There’s something about New York right now, with its (mostly) emptied streets and deserted sidewalks, that makes the phantom buildings of an earlier Gotham come out of hiding.
You know these phantom tenements and walkups—their faded outlines tend to reappear at construction sites, giving us a glimpse of the low-rise city of another era.
Sometimes they’re a longtime ghostly imprint overlooking the empty lot left behind when the building was torn down—like the one above on East 45th Street, with its distinctive chimney.
This one above, on Lafayette Street, is another unusual one, perhaps it’s the ghost of a Federal-style house from the first half of the 19th century, when many of these little homes were built (and still survive) in Lower Manhattan.

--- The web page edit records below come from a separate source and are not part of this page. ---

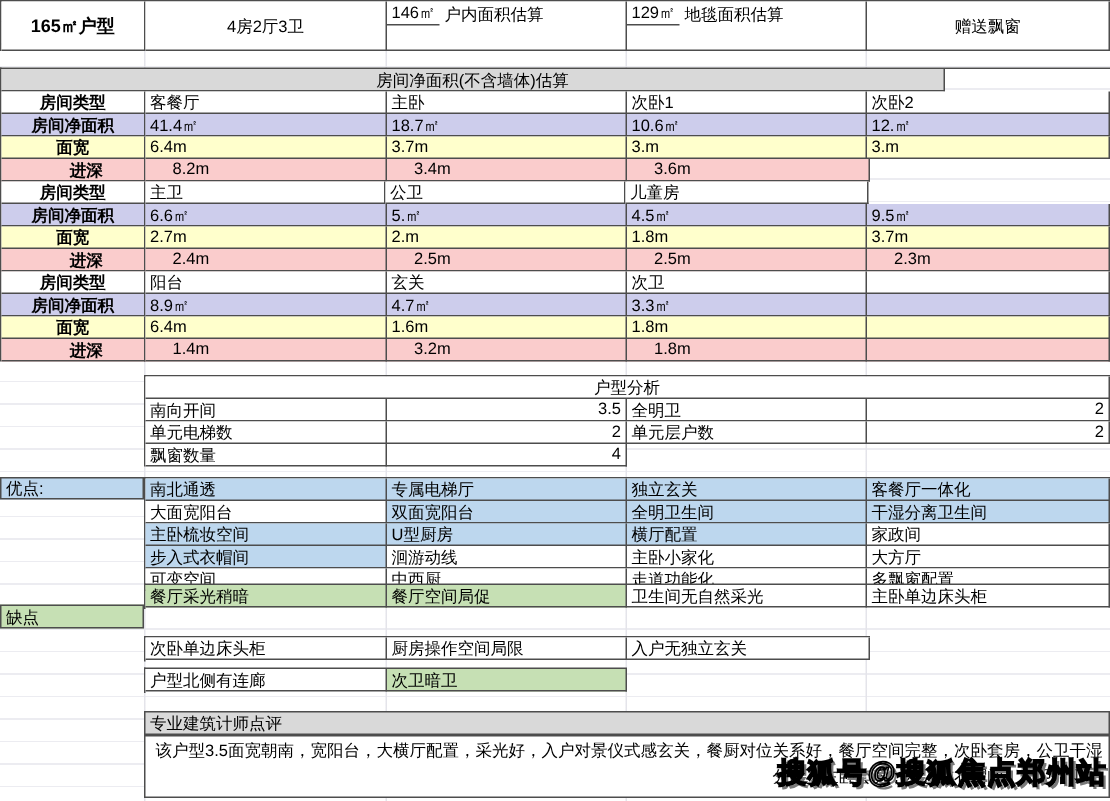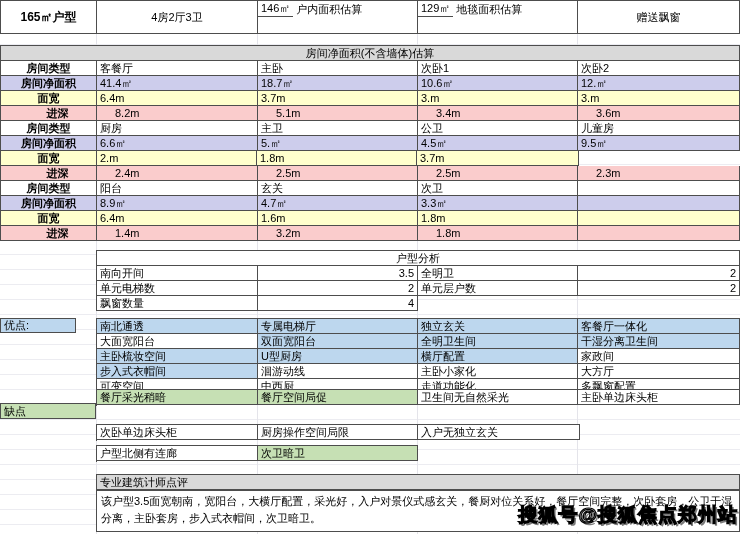--- a/index.html
+++ b/index.html
@@ -16,6 +16,7 @@
     background-size:1px 100%,1px 100%,1px 100%,1px 100%,auto;
     background-position:96px 0,257px 0,417px 0,577px 0,0 0;
     background-repeat:no-repeat,no-repeat,no-repeat,no-repeat,repeat;
+    text-align:right;
   }
   .abs{position:absolute;}
   .tbl{border-left:1px solid #4d4d4d;border-top:1px solid #4d4d4d;}

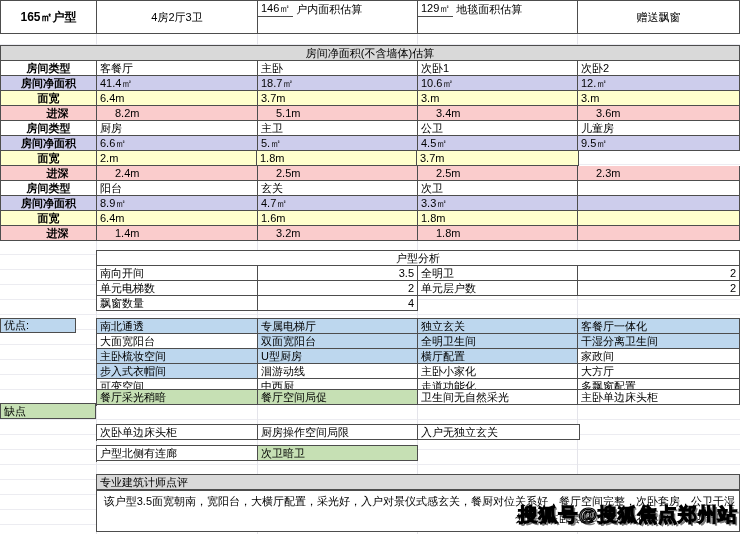--- a/index.html
+++ b/index.html
@@ -27,7 +27,7 @@
     padding:0 3px;white-space:nowrap;overflow:hidden;background:#fff;
   }
   .w0{width:96px}.w1{width:161px}.w2{width:160px}.w3{width:160px}.w4{width:162px}
-  .wfull{width:739px}
+  .wfull{width:629px}
   .lab{justify-content:center;font-weight:bold;padding:0;}
   .ctr{justify-content:center;}
   .num{justify-content:flex-end;}

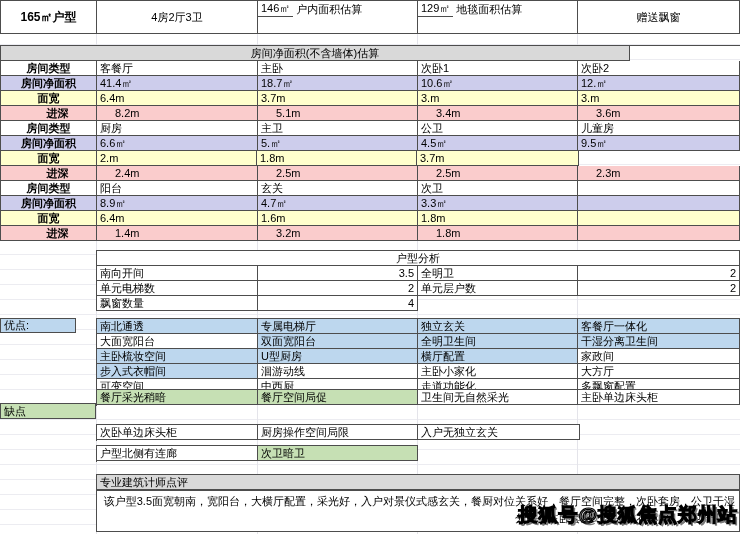--- a/index.html
+++ b/index.html
@@ -108,7 +108,6 @@
     <div class="row pnk">
       <div class="c w0 lab">进深</div>
       <div class="c w1">8.2m</div>
-      <div class="c w2">5.1m</div>
       <div class="c w3">3.4m</div>
       <div class="c w4">3.6m</div>
     </div>

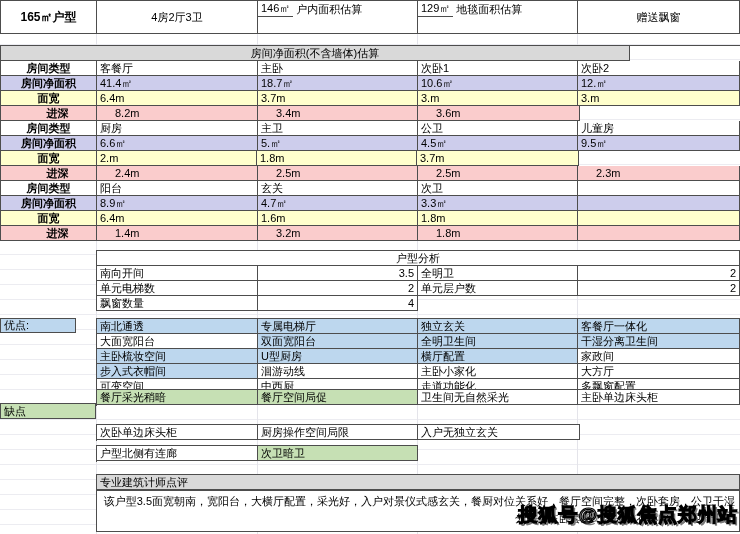--- a/index.html
+++ b/index.html
@@ -114,7 +114,6 @@
 
     <div class="row">
       <div class="c w0 lab">房间类型</div>
-      <div class="c w1">厨房</div>
       <div class="c w2">主卫</div>
       <div class="c w3">公卫</div>
       <div class="c w4">儿童房</div>

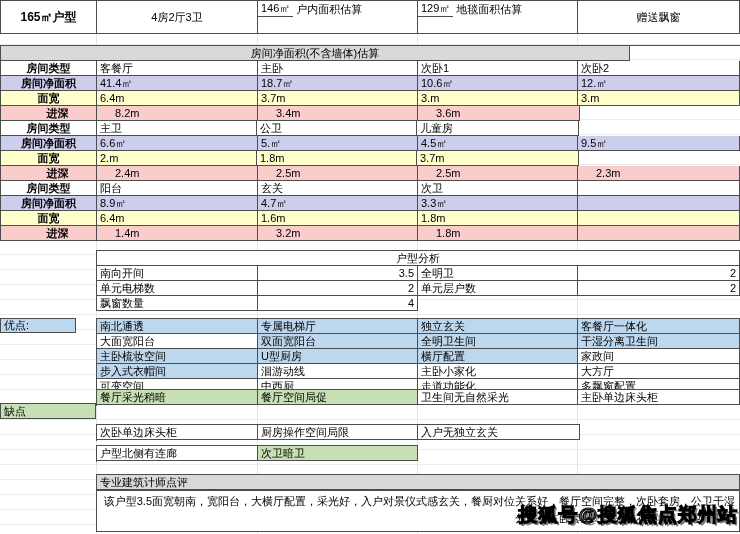--- a/index.html
+++ b/index.html
@@ -127,6 +127,7 @@
     </div>
     <div class="row yel">
       <div class="c w0 lab">面宽</div>
+      <div class="c w1">2.7m</div>
       <div class="c w2">2.m</div>
       <div class="c w3">1.8m</div>
       <div class="c w4">3.7m</div>

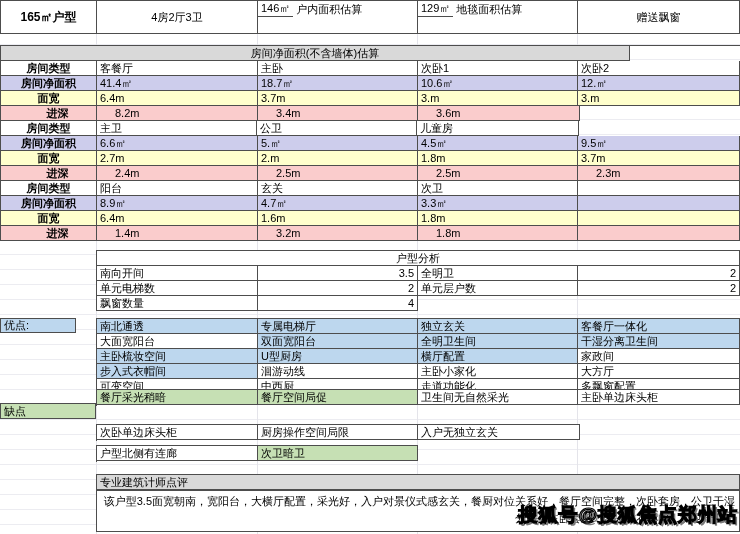--- a/index.html
+++ b/index.html
@@ -194,7 +194,7 @@
     </div>
   </div>
 
-  <div class="abs labelbox hl" style="left:0;top:318px;width:76px;height:15px;">优点:</div>
+  <div class="abs labelbox hl" style="left:0;top:318px;width:96px;height:15px;">优点:</div>
   <div class="abs tbl" style="left:96px;top:318px;">
     <div class="row">
       <div class="c w1 hl">南北通透</div>

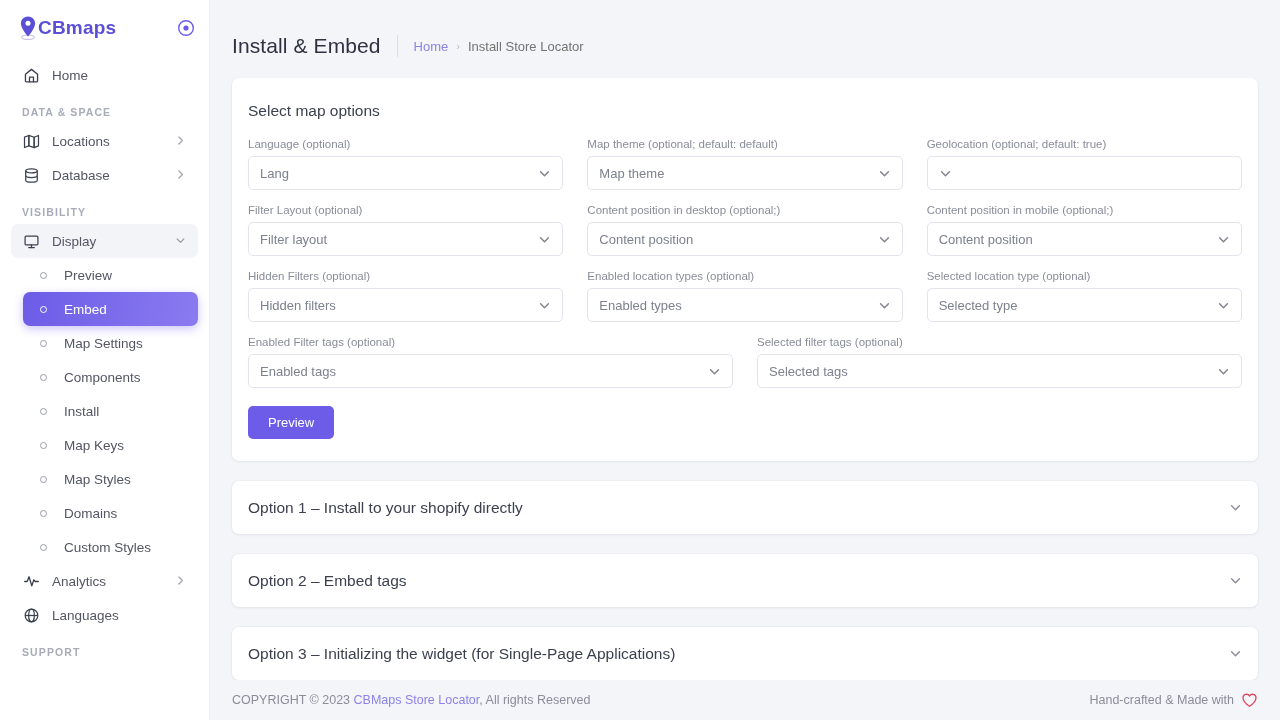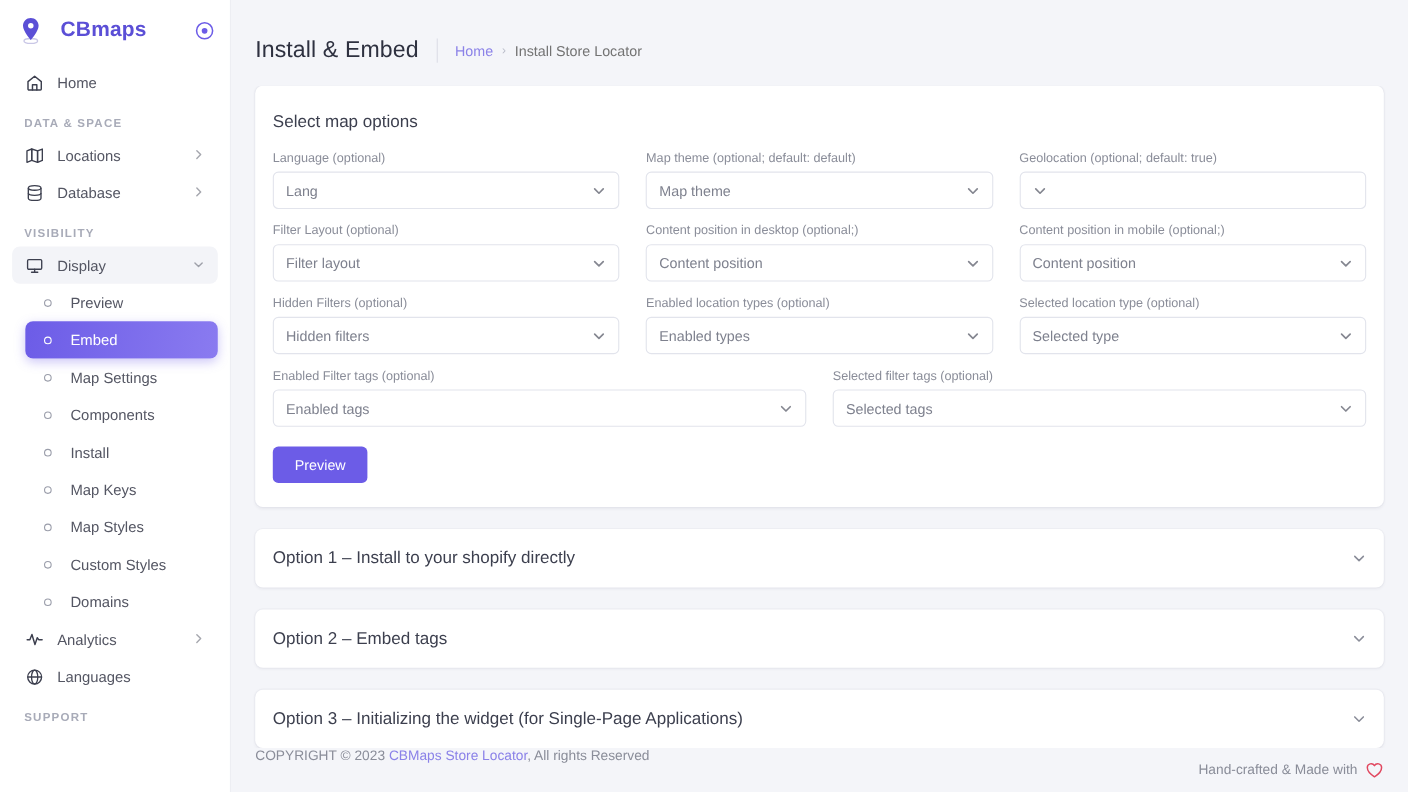--- a/index.html
+++ b/index.html
@@ -21,7 +21,7 @@
   }
   .brand {
     display: flex; align-items: center; height: 56px;
-    padding: 0 14px 0 18px; gap: 17px;
+    padding: 0 14px 0 18px; gap: 0;
   }
   .brand-name {
     font-size: 19px; font-weight: 700; color: #5b4fd6; letter-spacing: .2px;

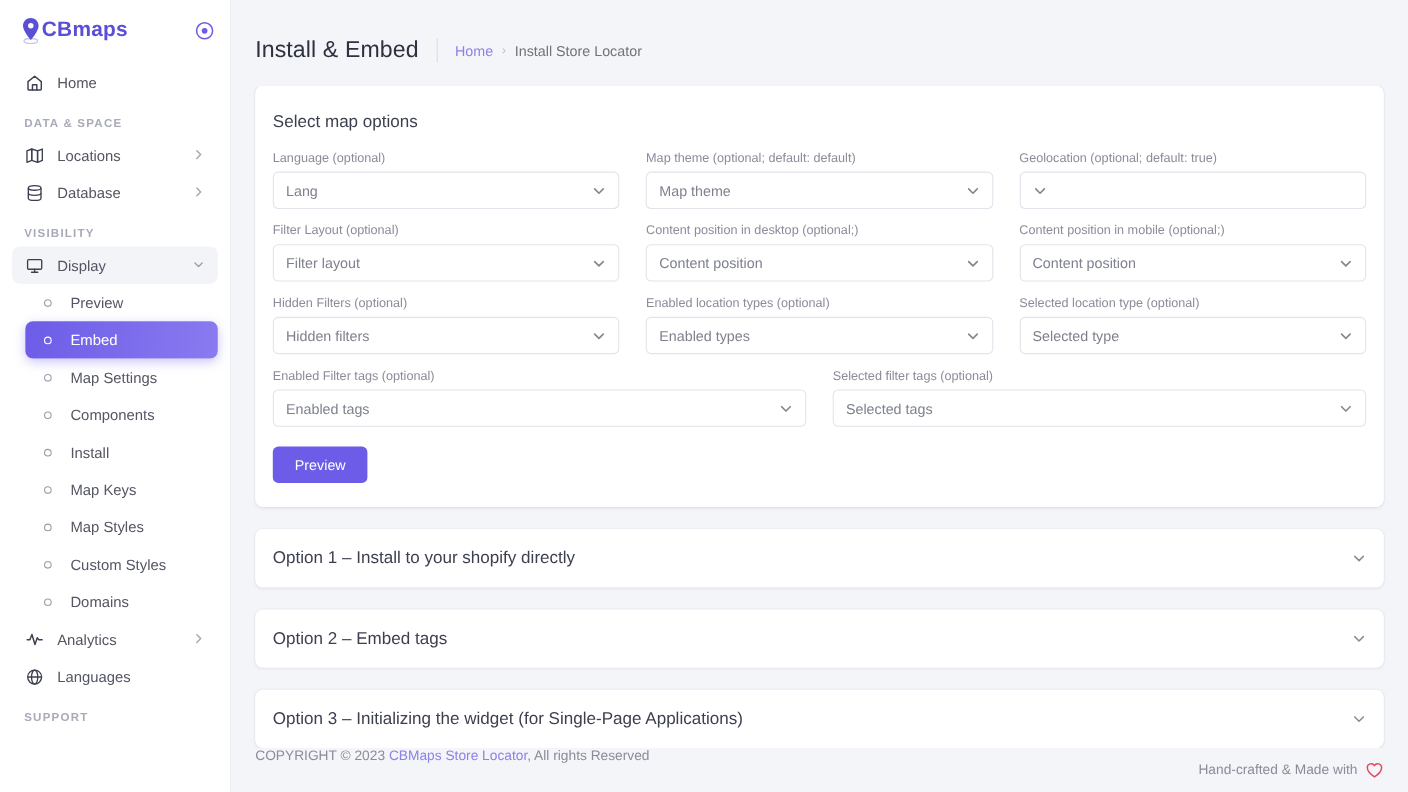--- a/index.html
+++ b/index.html
@@ -281,14 +281,14 @@
           <span class="ico">
               <span class="dot-marker"></span>
             </span>
+          <span class="label">Domains</span>
+        </div>
+
+        <div class="nav-item">
+          <span class="ico">
+              <span class="dot-marker"></span>
+            </span>
           <span class="label">Custom Styles</span>
-        </div>
-
-        <div class="nav-item">
-          <span class="ico">
-              <span class="dot-marker"></span>
-            </span>
-          <span class="label">Domains</span>
         </div>
       </div>
 

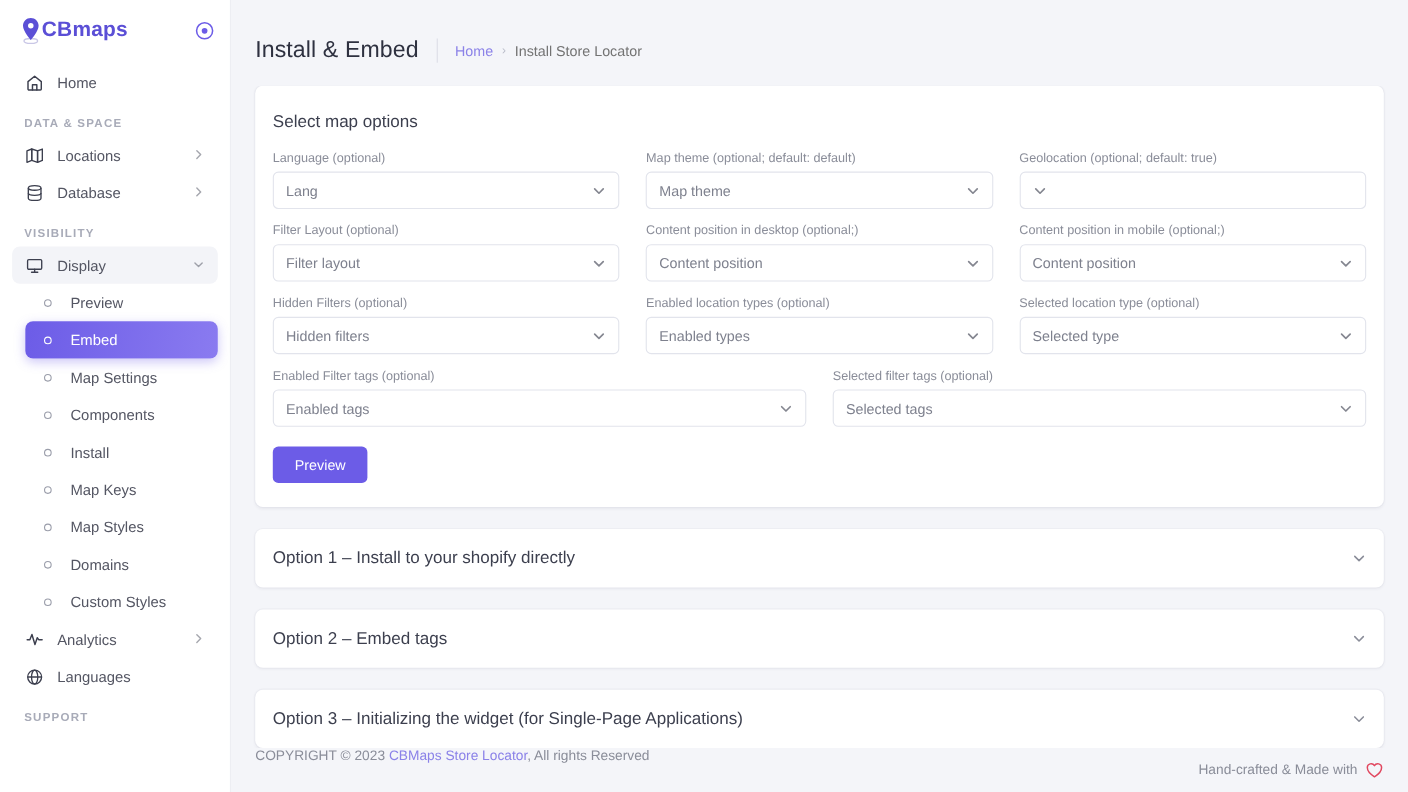--- a/index.html
+++ b/index.html
@@ -128,7 +128,7 @@
   .accordion .acc-chev { color: #8a8d99; display: flex; }
 
   .footer {
-    height: 40px; display: flex; 
+    height: 40px; display: flex; align-items: center;
     padding: 0 22px; font-size: 12.5px; color: #8a8d99;
     flex: 0 0 40px;
   }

Here’s another stubby building at the corner of Lafayette and Bleecker, its chimney just visible against the lovely and much taller Bayard-Condict Building, constructed in 1899.
What will take the place of this low-rise walkup on York Avenue and 86th Street, old enough to have been dwarfed by century-old tenements?
This phantom building down at Hudson Yards might be gone by now. The building it left its outline on may have met the bulldozer, or a shiny new tower is obscuring it once again.
The slight slope to the top floor of this outline makes me think it was once a stylish brownstone or rowhouse, probably one in a group built in the late 19th century on a block in Midtown East.
Finally, on East 57th Street is this little guy, likely a 19th century apparition clinging to a more modern apartment building while haunting the bright busy Whole Foods at street level.